Exercise objective:
Your job is to set down the stretch of entries that opens with the line containing "Day Spa with Breakfast: 2" and closes with the line containing "total: 944.55 -> 781.00". Keep both end lines, copy each exactly, and add nothing.

Entries provided:
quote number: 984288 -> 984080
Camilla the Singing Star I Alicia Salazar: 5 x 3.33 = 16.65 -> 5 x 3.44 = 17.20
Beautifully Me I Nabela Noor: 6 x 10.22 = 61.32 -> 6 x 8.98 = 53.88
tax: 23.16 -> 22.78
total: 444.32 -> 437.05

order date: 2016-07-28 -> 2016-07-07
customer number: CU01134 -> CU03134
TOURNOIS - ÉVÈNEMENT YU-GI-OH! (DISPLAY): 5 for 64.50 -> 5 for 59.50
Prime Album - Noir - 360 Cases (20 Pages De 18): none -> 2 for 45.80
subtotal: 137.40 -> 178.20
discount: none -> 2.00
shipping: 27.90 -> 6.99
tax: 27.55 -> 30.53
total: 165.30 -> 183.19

==

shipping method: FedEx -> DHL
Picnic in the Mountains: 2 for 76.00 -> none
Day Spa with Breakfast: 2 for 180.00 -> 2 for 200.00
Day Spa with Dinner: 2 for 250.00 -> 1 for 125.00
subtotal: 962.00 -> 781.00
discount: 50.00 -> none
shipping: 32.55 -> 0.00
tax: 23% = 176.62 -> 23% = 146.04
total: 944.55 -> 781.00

Output of the exercise:
Day Spa with Breakfast: 2 for 180.00 -> 2 for 200.00
Day Spa with Dinner: 2 for 250.00 -> 1 for 125.00
subtotal: 962.00 -> 781.00
discount: 50.00 -> none
shipping: 32.55 -> 0.00
tax: 23% = 176.62 -> 23% = 146.04
total: 944.55 -> 781.00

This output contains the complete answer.